First, letThe actual model of the motor can be deformed into:
the actual model of the motor can be deformed into:
Wherein, in the formula (2)"·" denotes a differential operator. Converting equation (2) to a matrix form, yielding:
Wherein a ═ a ], B ═ B ], and C ═ C.
Similarly, the adjustable model can be deformed into:
Wherein,
Then, equation (4) is subtracted from equation (3) to obtain
Wherein e- Ω'.
Then, add the linear compensator D to obtain the forward linear constant module
Wherein, I is the unit matrix, I (-w) is the input of the forward constant module, y is the output of the linear part and the input of the nonlinear part, and w is the output of the nonlinear part.
As can be seen from equations (5) and (6),
I(-w)=[A-A']Ω'+[B-B']Te+[C-C']. Formula (7)
And I is a unit matrix, so w ═ A-A']Ω'-[B-B']Te-[C-C']. Formula (8)
To make the system shown in fig. 2 a progressive hyperstable system requires a strict and positive transfer function of the equivalent forward block formed by equation (6). According to the positive theory of reality, the transfer function must satisfy the medium PA + ATP ═ Q, and PI ═ D, P and Q are arbitrary positive definite symmetric matrices.
Suppose P is selected as [1 ]]I.e. let P be the identity matrix, then we can conclude that D ═ 1], While Therefore, it is not only easy to use Q is a positive definite matrix.
Further, the Bobo inequality isFormula (9)
γ0For a finite real number, T represents the time difference between the time of calculation and the initial time, and is specifically equal to n Δ T. From the above equation (6) and equation (8), equation (9) can be converted into:
as can be seen, the final η (0, t) ≧ γ0 2True, need η1(0,t)≥-γ1 2,η2(0,t)≥-γ2 2,η3(0,t)≥-γ3 2,γ1、γ2、γ3Are finite real numbers.
Therefore, suppose Formula (10)
Then Is composed of
Further, suppose that Then when k is1When the pressure is higher than 0, the pressure is higher,
In addition, to The two sides are derived to obtain the total,
Here, take G2(t,τ)=k2(omega-omega ') omega', it is possible to make
Further, combining equation (11) and equation (13), it can be seen that,
η1(0,t)=η11(0,t)+η12(0,t)≥-γ11 2-γ12 2≥-γ1 2. Formula (14)
Therefore, the assumption of the above equation (10) holds, and thus
Converting d tau in equation (15) to dt to obtain the standard form of equation (15)

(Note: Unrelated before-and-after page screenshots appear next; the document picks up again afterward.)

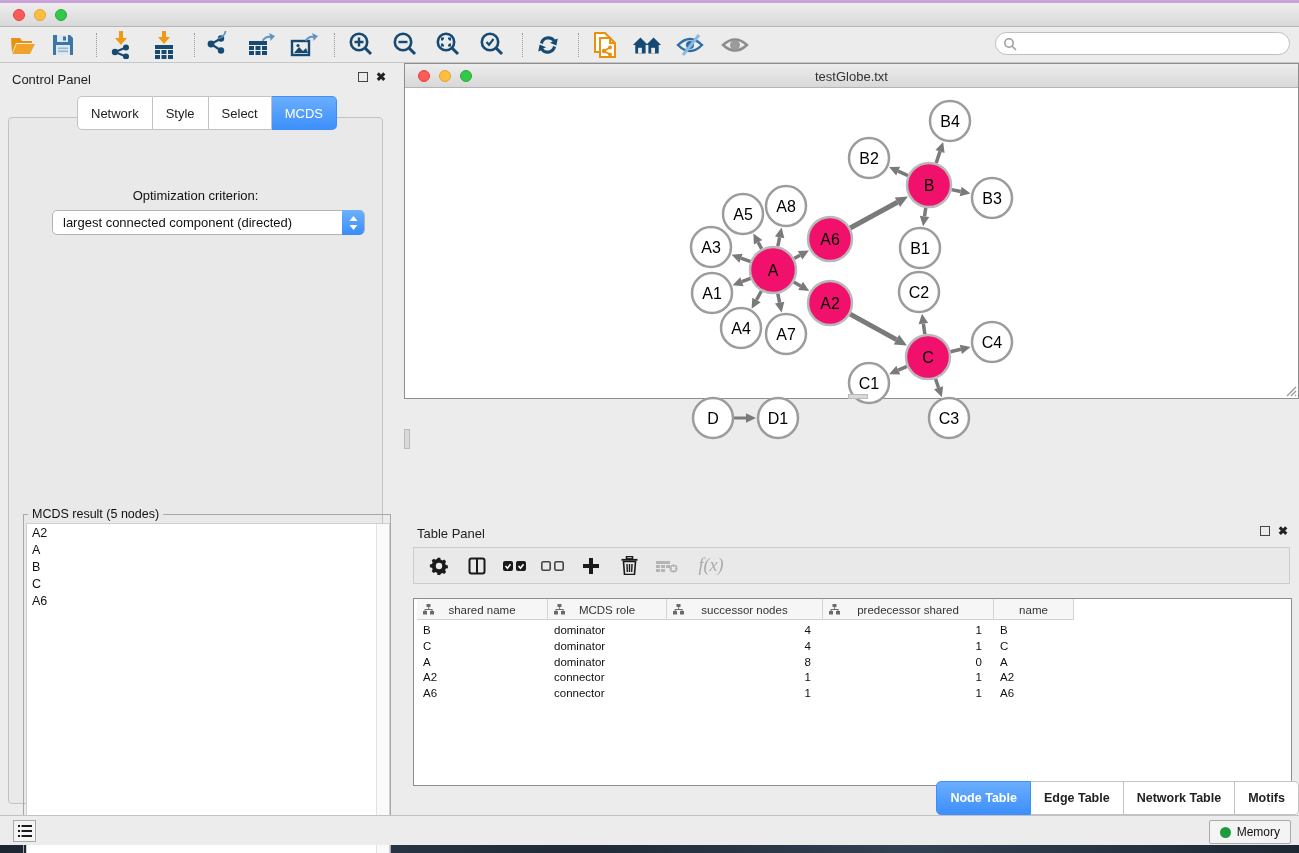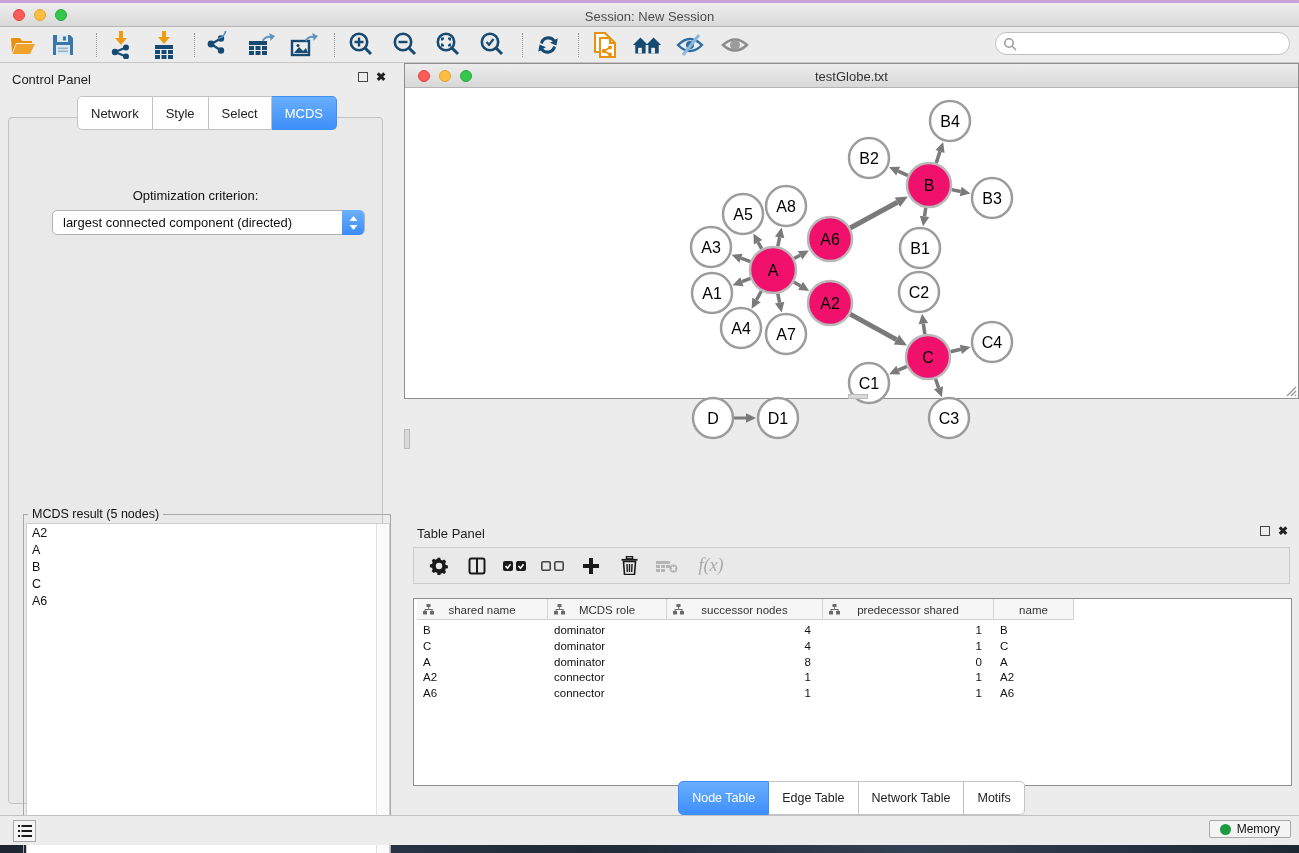--- a/index.html
+++ b/index.html
@@ -80,43 +80,42 @@
   .tp-ic { width:26px; height:26px; display:flex; align-items:center; justify-content:center; cursor:pointer; }
   .fx { font-family:"Liberation Serif", serif; font-style:italic; font-size:18px; color:#a9a9a9; }
   .data-table { left:9px; top:78px; width:879px; height:188px; background:#fff; border:1px solid #8e8e8e; }
   .dt-header { position:absolute; left:3px; top:0; height:21px; background:#f6f6f6;
     border-bottom:1px solid #d2d2d2; display:flex; }
   .dt-hcell { position:relative; height:21px; border-right:1px solid #d4d4d4; display:flex;
     align-items:center; justify-content:center; font-size:11.5px; color:#333; }
   .dt-hicon { position:absolute; left:6px; top:5px; }
   .dt-row { position:absolute; left:0; height:16px; display:flex; font-size:11.5px; color:#111; }
   .dt-cell { height:16px; line-height:16px; overflow:hidden; white-space:nowrap; }
-  .tp-tabs { left:0; top:261px; width:100%; display:flex; justify-content:center; }
+  .tp-tabs { left:0; top:261px; width:100%; display:flex; justify-content:flex-end;font-weight:bold; }
   .tp-tabs .seg { font-size:12.5px; height:22px; }
 
   
   .statusbar { left:0; top:815px; width:1299px; height:30px; background:#ececec; border-top:1px solid #c2c2c2; }
   .list-btn { left:13px; top:4px; width:23px; height:22px; background:#f4f4f4;
     border:1px solid #a9a9a9; display:flex; align-items:center; justify-content:center; cursor:pointer; }
-  .memory-btn { right:8px; top:4px; height:18px; padding:0 10px; background:#f4f4f4;
+  .memory-btn { right:8px; top:4px; height:24px; padding:0 10px; background:#f4f4f4;
     border:1px solid #a9a9a9; border-radius:2px; display:flex; align-items:center; gap:6px;
     font-size:12px; color:#111; cursor:pointer; }
   .green-dot { width:11px; height:11px; border-radius:50%; background:#1d9b3e; }
 </style>
 </head>
 <body>
 
 <div class="abs desktop-top"></div>
 <div class="abs desktop-bottom"></div>
 
 <div class="abs titlebar">
   <div class="abs tl red"></div>
   <div class="abs tl yellow"></div>
   <div class="abs tl green"></div>
-  <div class="abs win-title">Session: New Session</div>
 </div>
 
 <div class="abs toolbar">
   <div class="abs tb-ic" style="left:8px">
     <svg width="26" height="22" viewBox="0 0 26 22">
         <path d="M1 4 L10 4 L12 7 L22 7 L22 9 L6 9 L2 19 Z" fill="#e8910d"></path>
         <path d="M6.5 10 L25 10 L20 20 L2.5 20 Z" fill="#f0a32a"></path>
       </svg>
   </div>
   <div class="abs tb-ic" style="left:48px">

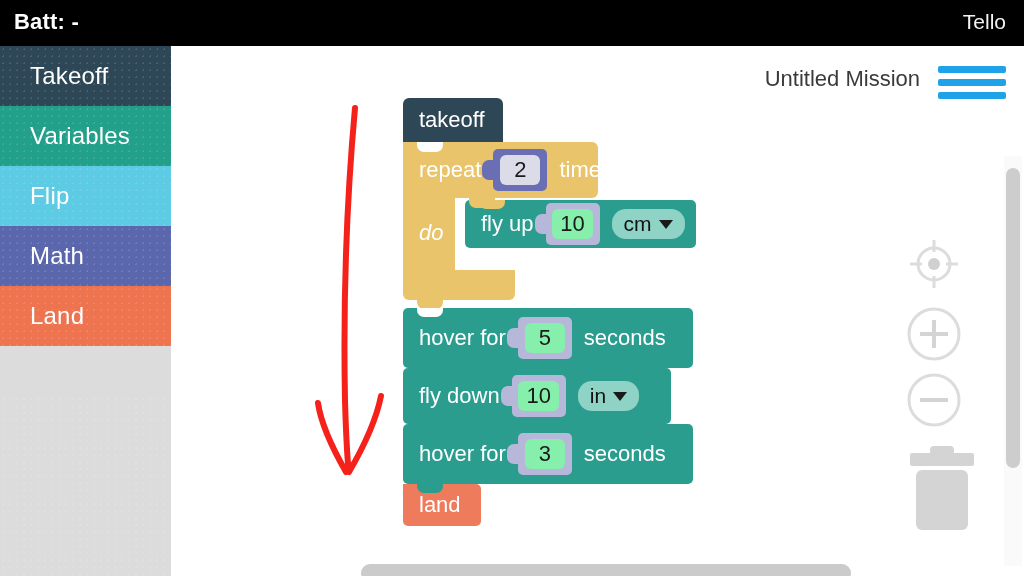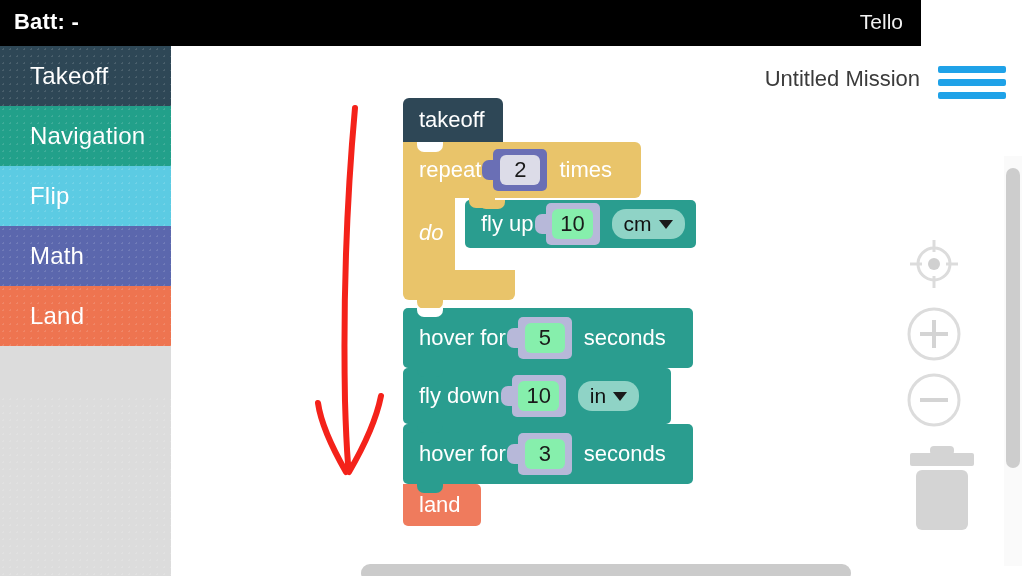--- a/index.html
+++ b/index.html
@@ -5,21 +5,21 @@
   * { margin:0; padding:0; box-sizing:border-box; }
   html,body { width:1024px; height:576px; overflow:hidden; }
   body {
     font-family:"Liberation Sans", sans-serif;
     background:#ffffff;
     position:relative;
   }
 
   
   #status-bar{
-    position:absolute; left:0; top:0; width:921px; height:46px;
+    position:absolute; left:0; top:0; width:1024px; height:46px;
     background:#000000; color:#ffffff;
   }
   #batt-label{
     position:absolute; left:14px; top:9px;
     font-size:22px; font-weight:bold; letter-spacing:.2px;
   }
   #app-title{
     position:absolute; right:18px; top:10px;
     font-size:21px; font-weight:400; color:#f2f2f2;
   }
@@ -84,21 +84,21 @@
   }
   #blk-takeoff::after{
     content:""; position:absolute; left:14px; bottom:-9px;
     width:26px; height:10px; background:#2e4756;
     border-radius:0 0 7px 7px;
   }
 
   
   #blk-repeat{
     position:absolute; left:0; top:44px;
-    width:238px; height:56px; background:#e9c46a;
+    width:195px; height:56px; background:#e9c46a;
     border-radius:0 6px 6px 0;
   }
   #blk-repeat .row{
     display:flex; align-items:center; height:56px; padding-left:16px; gap:12px;
   }
   #repeat-notch{
     position:absolute; left:14px; top:0; width:26px; height:10px;
     background:#ffffff; border-radius:0 0 7px 7px;
   }
   #blk-repeat-do{
@@ -219,21 +219,21 @@
 <div id="status-bar">
   <div id="batt-label">Batt: -</div>
   <div id="app-title">Tello</div>
 </div>
 
 <div id="sidebar">
   <div class="cat" style="background-color:#2e4756">
     <span class="cat-label">Takeoff</span>
   </div>
   <div class="cat" style="background-color:#22a08a">
-    <span class="cat-label">Navigation</span>
+    <span class="cat-label">Variables</span>
   </div>
   <div class="cat" style="background-color:#5ccbe3">
     <span class="cat-label">Flip</span>
   </div>
   <div class="cat" style="background-color:#5b67ad">
     <span class="cat-label">Math</span>
   </div>
   <div class="cat" style="background-color:#ee7450">
     <span class="cat-label">Land</span>
   </div>

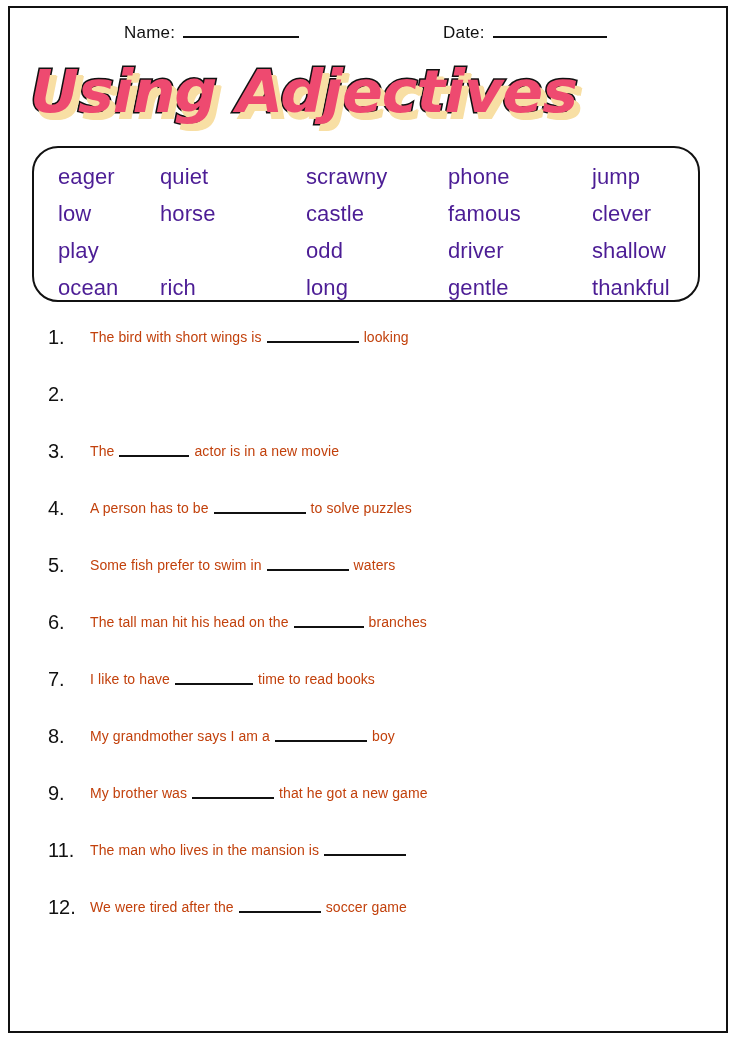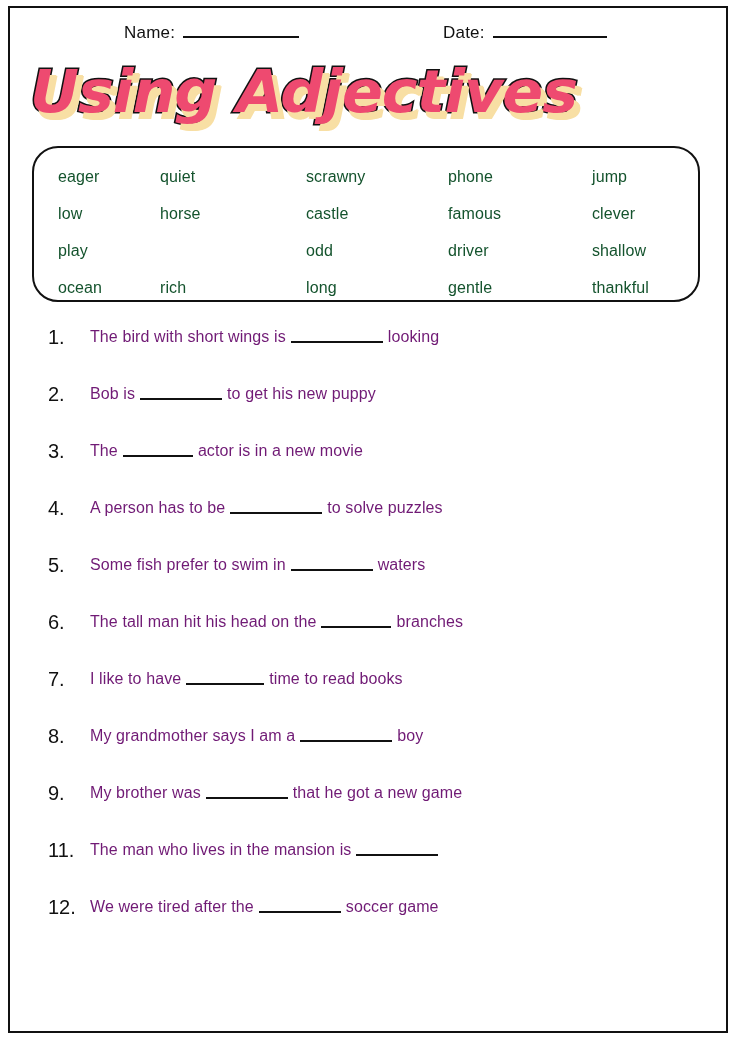--- a/index.html
+++ b/index.html
@@ -104,22 +104,22 @@
     left: 0; top: 0; right: 0; bottom: 0;
     padding: 10px 0 0 0;
     box-sizing: border-box;
   }
   .wb-row {
     position: relative;
     height: 37px;
   }
   .wb-cell {
     position: absolute;
-    font-size: 16px;
-    color: #14532d;
+    font-size: 22px;
+    color: #4c1d95;
     white-space: nowrap;
     letter-spacing: 0.1px;
     line-height: 37px;
   }
   .wb-c0 { left: 24px; }
   .wb-c1 { left: 126px; }
   .wb-c2 { left: 272px; }
   .wb-c3 { left: 414px; }
   .wb-c4 { left: 558px; }
 
@@ -138,22 +138,22 @@
   }
   .q-num {
     flex: 0 0 auto;
     width: 42px;
     font-size: 20px;
     color: #111111;
     line-height: 26px;
   }
   .q-text {
     flex: 1 1 auto;
-    font-size: 16px;
-    color: #701a75;
+    font-size: 14px;
+    color: #c2410c;
     line-height: 26px;
     white-space: nowrap;
     letter-spacing: 0.1px;
   }
   .blank {
     display: inline-block;
     border-bottom: 2px solid #111111;
     height: 17px;
     margin: 0 5px -1px 5px;
     vertical-align: baseline;
@@ -212,21 +212,20 @@
     </div>
   </div>
 
   <div class="questions" id="questions-list">
       <div class="q-item">
         <span class="q-num">1.</span>
         <span class="q-text"><span>The bird with short wings is</span><span class="blank" style="width: 92px;"></span><span>looking</span></span>
       </div>
       <div class="q-item">
         <span class="q-num">2.</span>
-        <span class="q-text"><span>Bob is</span><span class="blank" style="width: 82px;"></span><span>to get his new puppy</span></span>
       </div>
       <div class="q-item">
         <span class="q-num">3.</span>
         <span class="q-text"><span>The</span><span class="blank" style="width: 70px;"></span><span>actor is in a new movie</span></span>
       </div>
       <div class="q-item">
         <span class="q-num">4.</span>
         <span class="q-text"><span>A person has to be</span><span class="blank" style="width: 92px;"></span><span>to solve puzzles</span></span>
       </div>
       <div class="q-item">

Similarly, it may be assumed that b' is pushed out η2(0,t)≥-γ2 2Suppose c' is derived η3(0,t)≥-γ3 2And then confirm that hypothetical b 'and c' hold, get
And
Combining the formula (16), the formula (17) and the formula (18), the formula (17) can be obtained
Finally, discretizing the formula (19) to obtain
In the embodiment of the present application, the nth calculation result has two possibilities. First, at least Jn'、Bmn' and Tln' as the nth round of calculation. In a specific implementation process, the nth calculation result further may include an'、bn' and/or cn' etc., the present application is not particularly limited. Second, at least an'、bn' and cn' as the nth round of calculation. In a specific implementation process, the nth calculation result further includes Jn'、Bmn' and/or Tln'。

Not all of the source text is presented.